Records from a data source
-------------------------

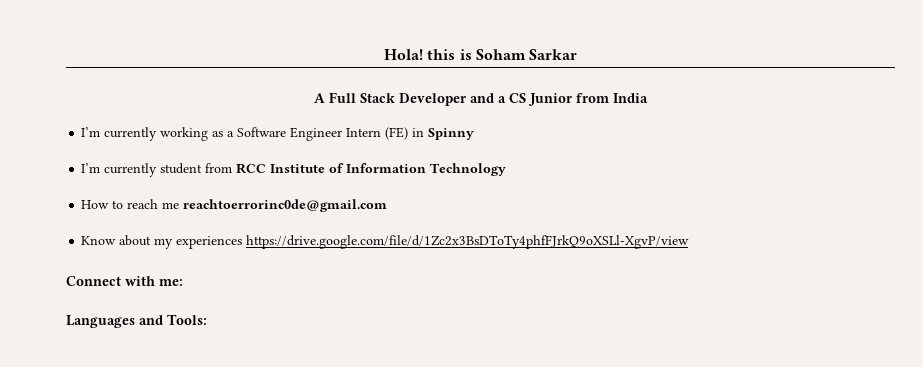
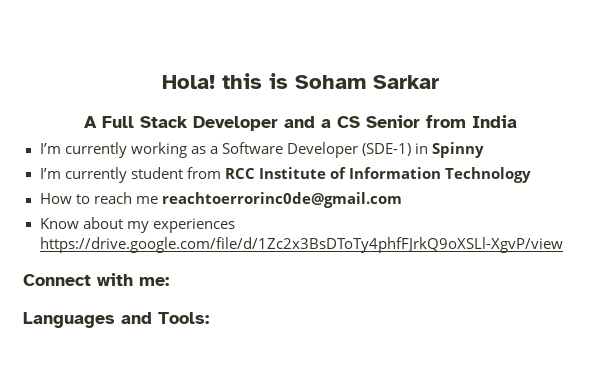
- A Full Stack Developer and a CS Junior from India
+ A Full Stack Developer and a CS Senior from India
- I’m currently working as a Software Engineer Intern (FE) in Spinny
+ I’m currently working as a Software Developer (SDE-1) in Spinny

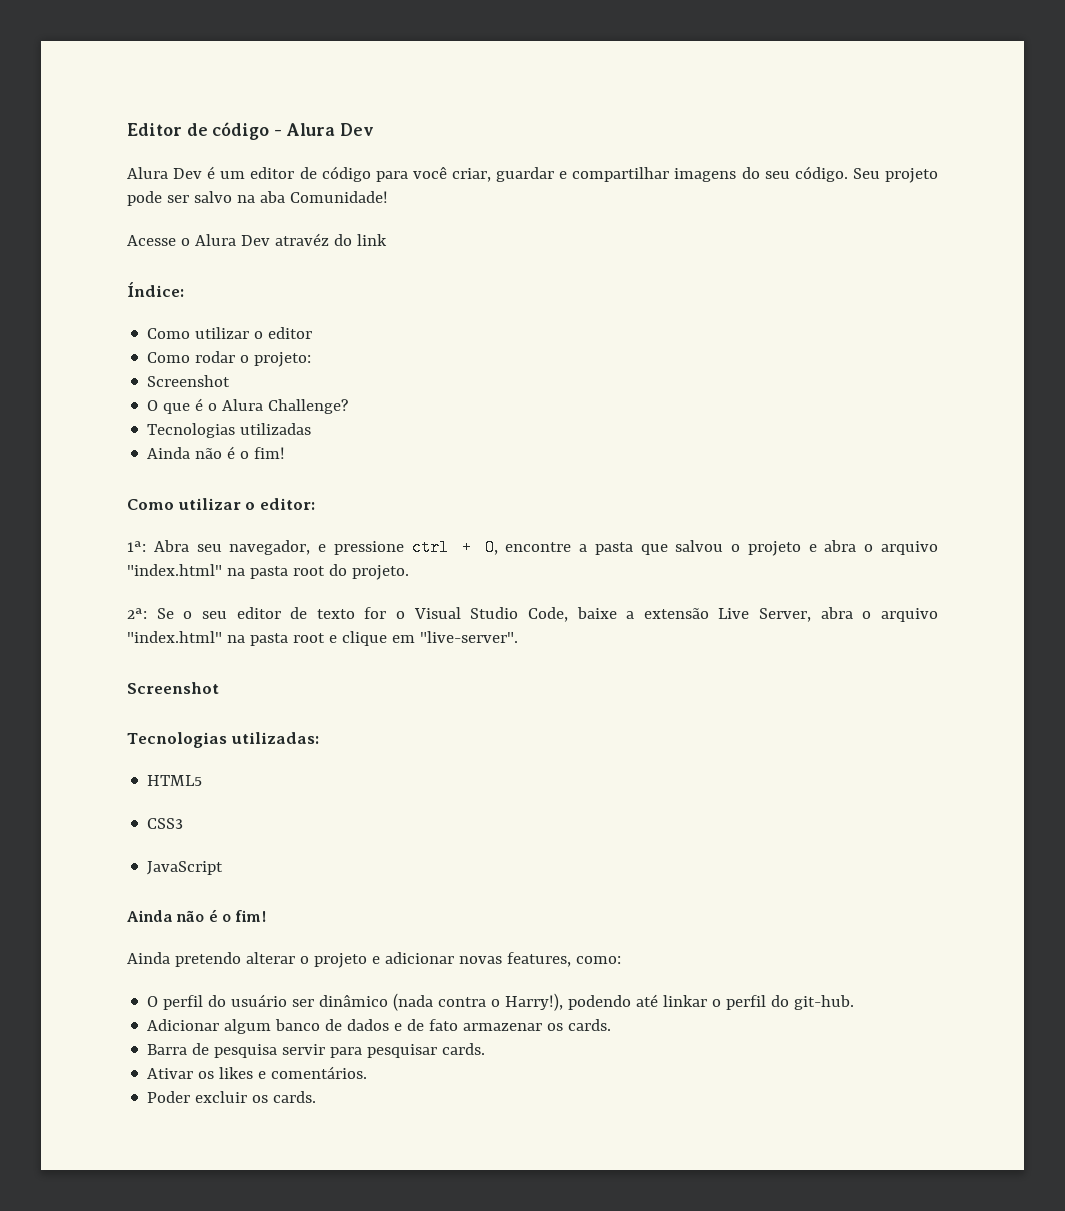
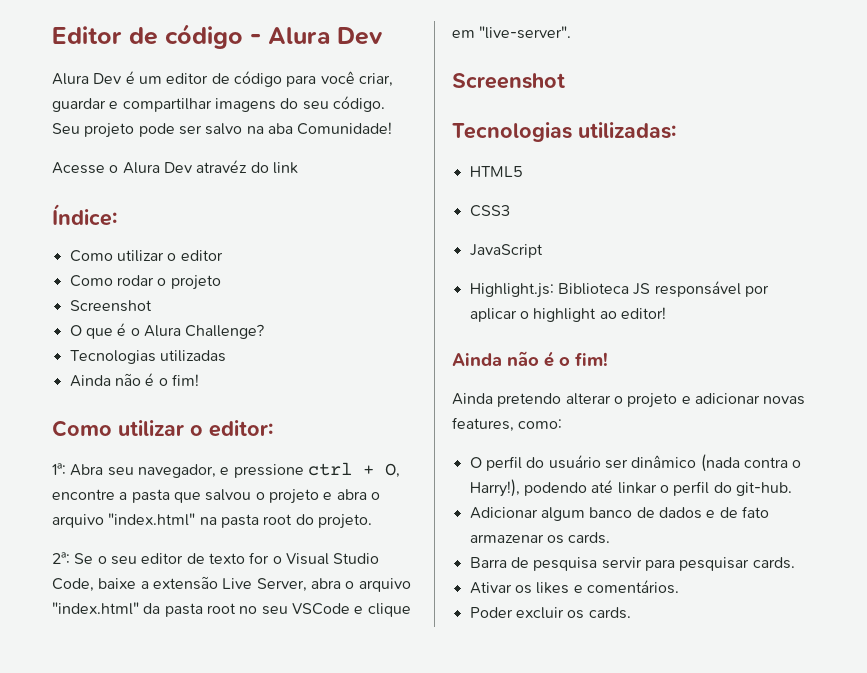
- Como rodar o projeto:
+ Como rodar o projeto
- 2ª: Se o seu editor de texto for o Visual Studio Code, baixe a extensão Live Server, abra o arquivo "index.html" na pasta root e clique em "live-server".
+ 2ª: Se o seu editor de texto for o Visual Studio Code, baixe a extensão Live Server, abra o arquivo "index.html" da pasta root no seu VSCode e clique em "live-server".
+ Highlight.js: Biblioteca JS responsável por aplicar o highlight ao editor!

-------------------------

Down to the last line, set down the data above exactly, and omit all images.

### RESPONSE TO THIS EXERCISE:
- A Full Stack Developer and a CS Junior from India
+ A Full Stack Developer and a CS Senior from India
- I’m currently working as a Software Engineer Intern (FE) in Spinny
+ I’m currently working as a Software Developer (SDE-1) in Spinny

- Como rodar o projeto:
+ Como rodar o projeto
- 2ª: Se o seu editor de texto for o Visual Studio Code, baixe a extensão Live Server, abra o arquivo "index.html" na pasta root e clique em "live-server".
+ 2ª: Se o seu editor de texto for o Visual Studio Code, baixe a extensão Live Server, abra o arquivo "index.html" da pasta root no seu VSCode e clique em "live-server".
+ Highlight.js: Biblioteca JS responsável por aplicar o highlight ao editor!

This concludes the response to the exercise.